=== Begin Enclosure ===

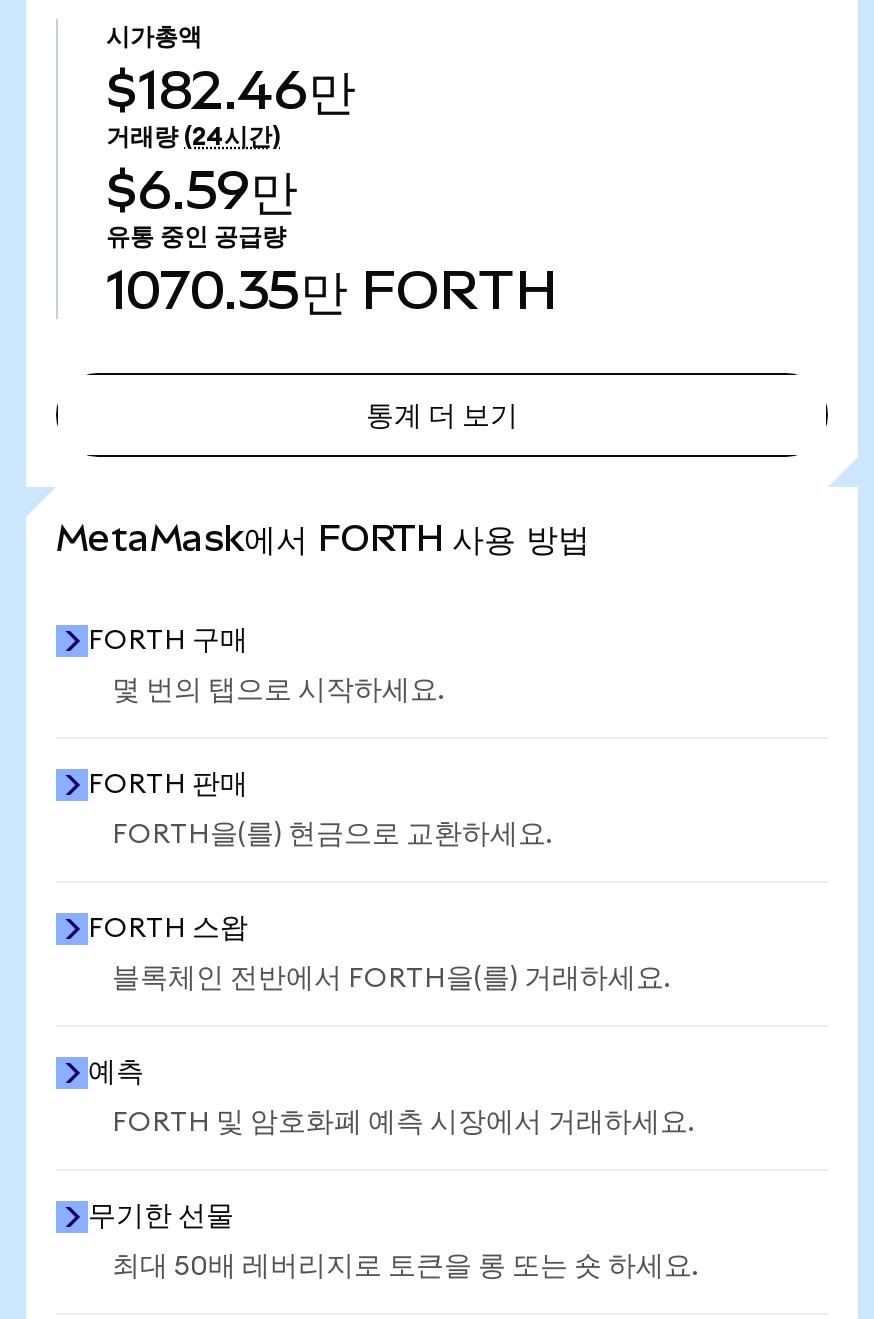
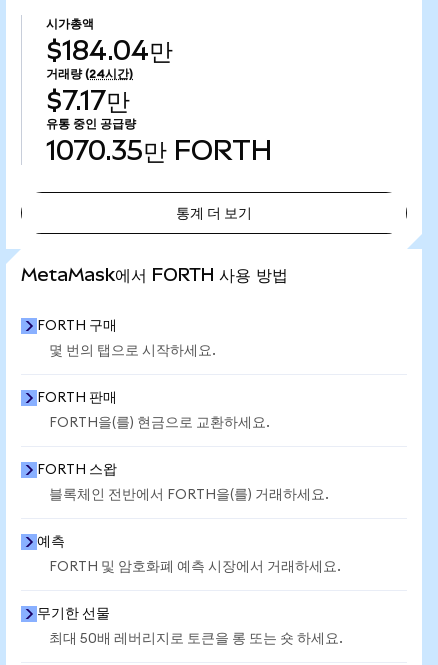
- $182.46만
+ $184.04만

- $6.59만
+ $7.17만
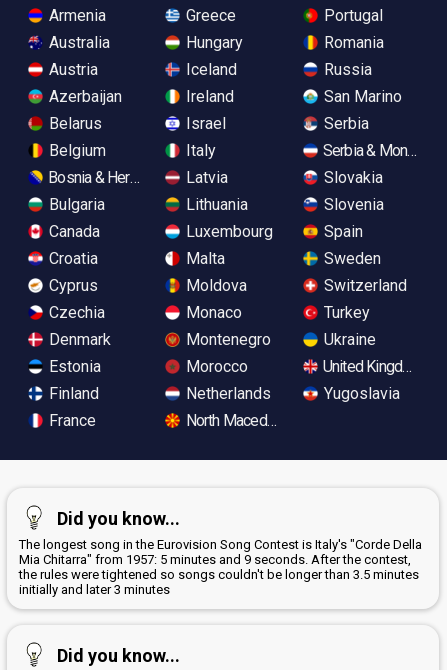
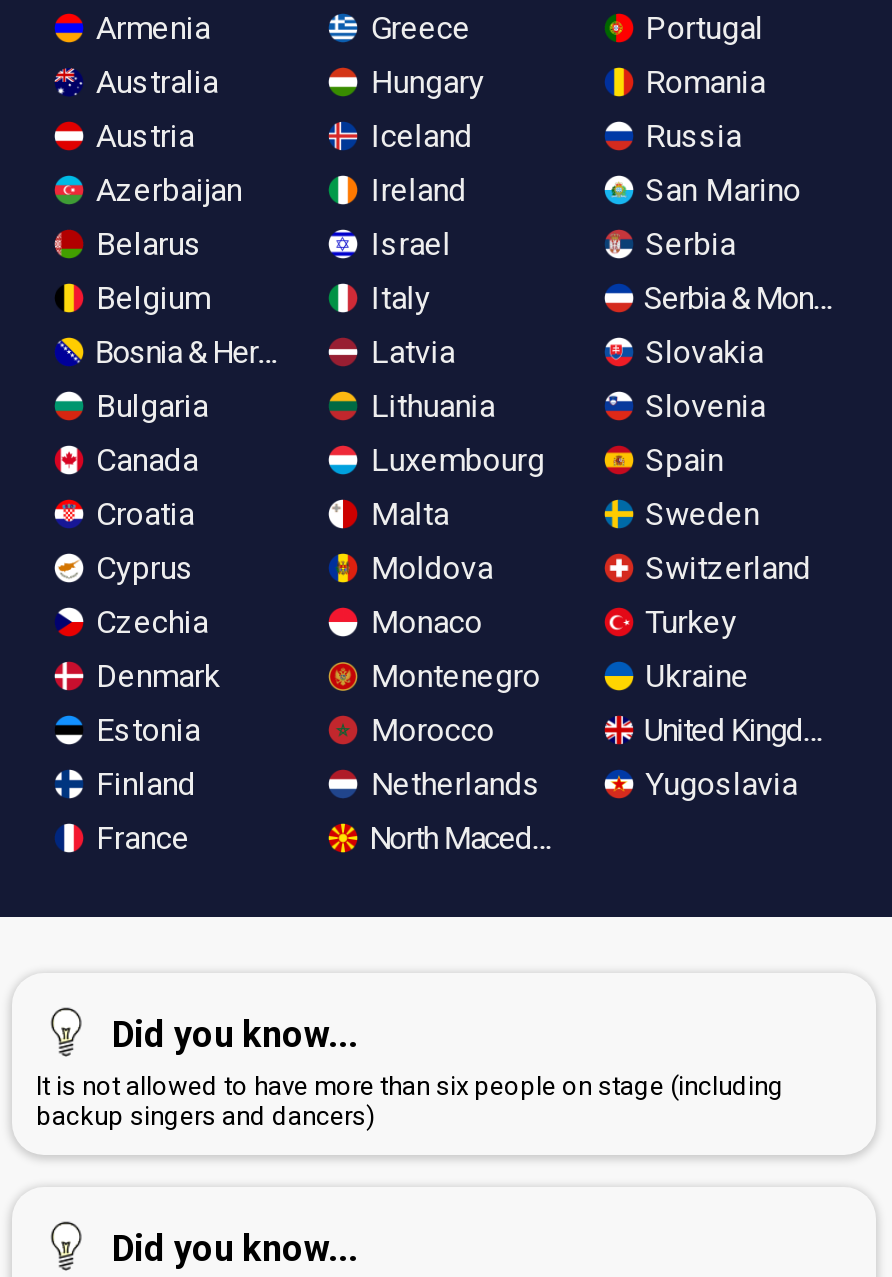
- The longest song in the Eurovision Song Contest is Italy's "Corde Della
- Mia Chitarra" from 1957: 5 minutes and 9 seconds. After the contest,
- the rules were tightened so songs couldn't be longer than 3.5 minutes
- initially and later 3 minutes
+ It is not allowed to have more than six people on stage (including
+ backup singers and dancers)
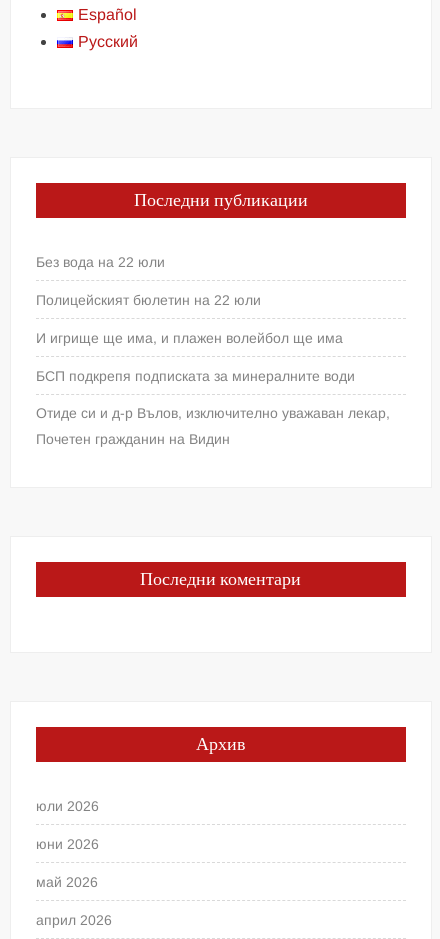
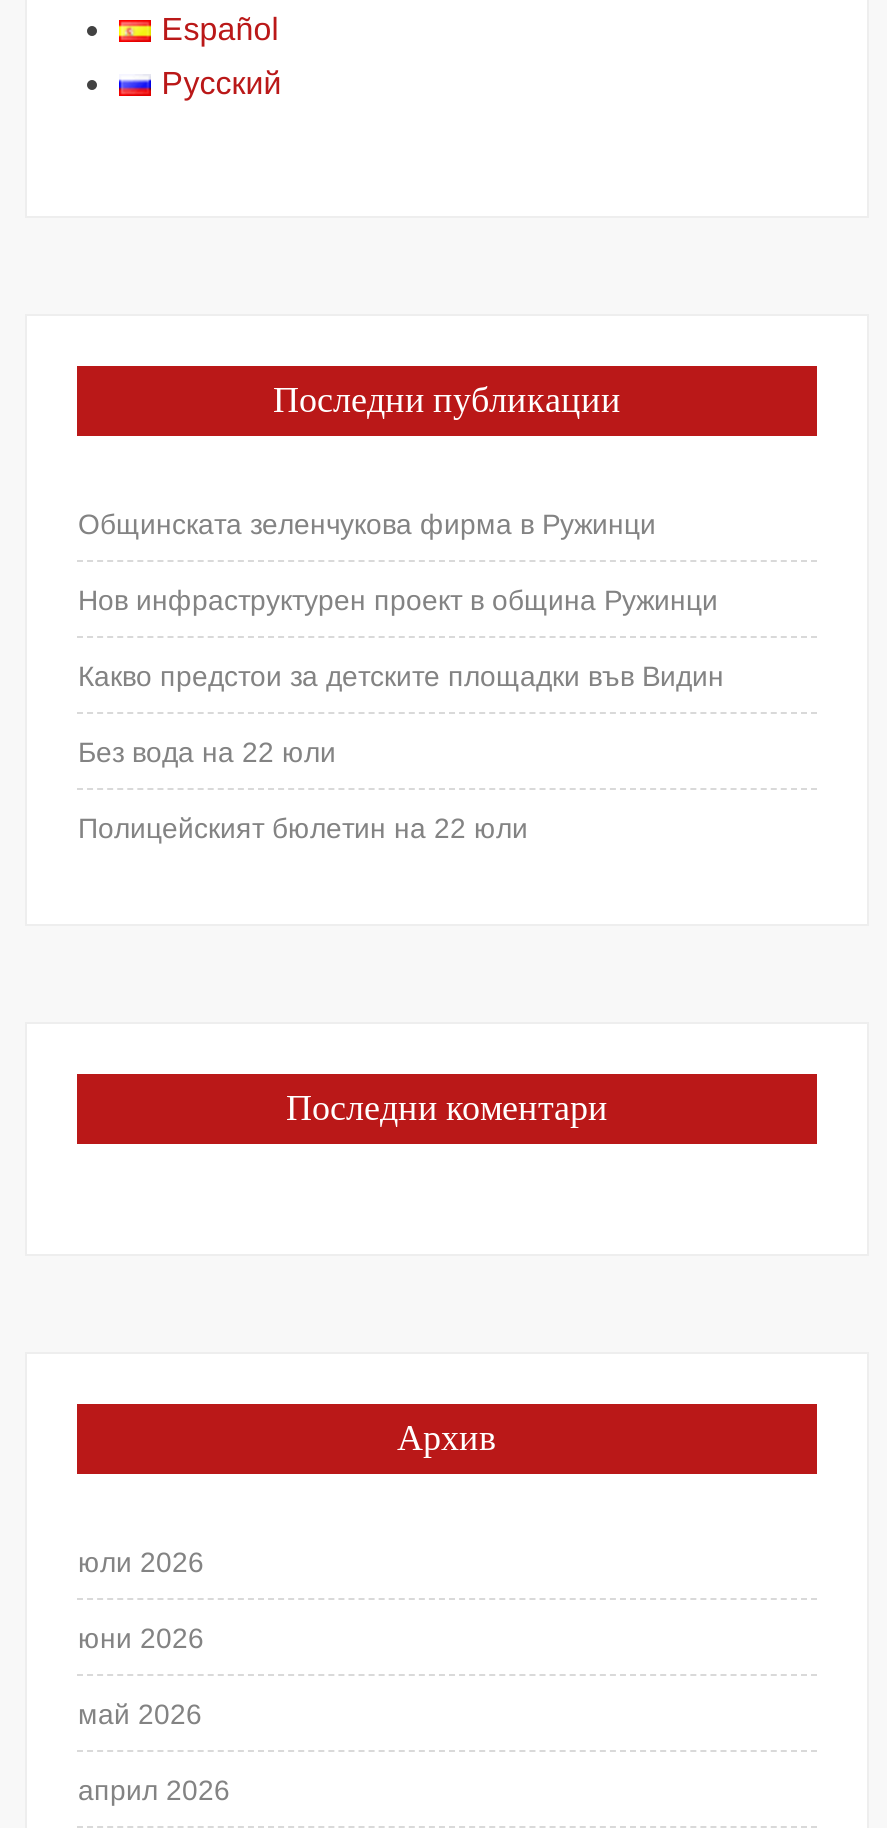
+ Общинската зеленчукова фирма в Ружинци
+ Нов инфраструктурен проект в община Ружинци
+ Какво предстои за детските площадки във Видин

moved down: Без вода на 22 юли | Полицейският бюлетин на 22 юли

- И игрище ще има, и плажен волейбол ще има
- БСП подкрепя подписката за минералните води
- Отиде си и д-р Вълов, изключително уважаван лекар,
- Почетен гражданин на Видин
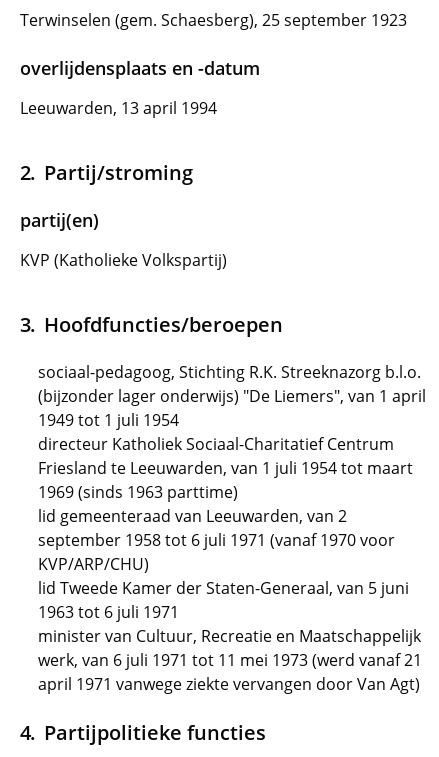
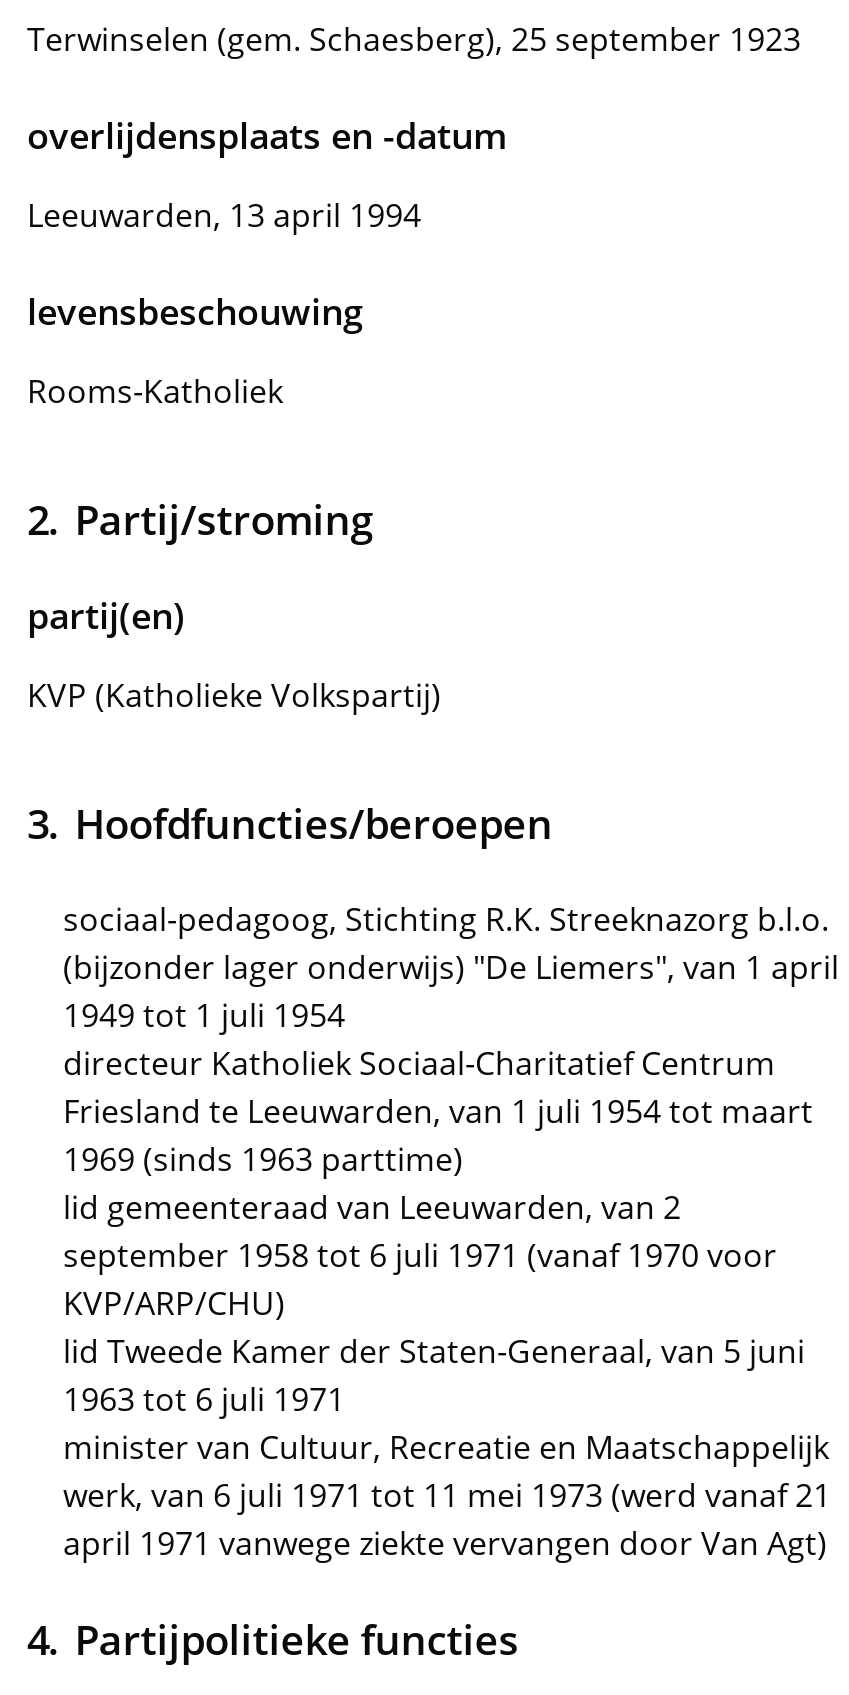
+ levensbeschouwing
+ Rooms-Katholiek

=== End Enclosure ===

▶ [The task] Your reply should consist solely of the lines from the one containing "singers and dancers)" through the last line of the material, reproduced exactly and without pictures.

▶ [Your response]
+ backup singers and dancers)
+ Общинската зеленчукова фирма в Ружинци
+ Нов инфраструктурен проект в община Ружинци
+ Какво предстои за детските площадки във Видин

moved down: Без вода на 22 юли | Полицейският бюлетин на 22 юли

- И игрище ще има, и плажен волейбол ще има
- БСП подкрепя подписката за минералните води
- Отиде си и д-р Вълов, изключително уважаван лекар,
- Почетен гражданин на Видин
+ levensbeschouwing
+ Rooms-Katholiek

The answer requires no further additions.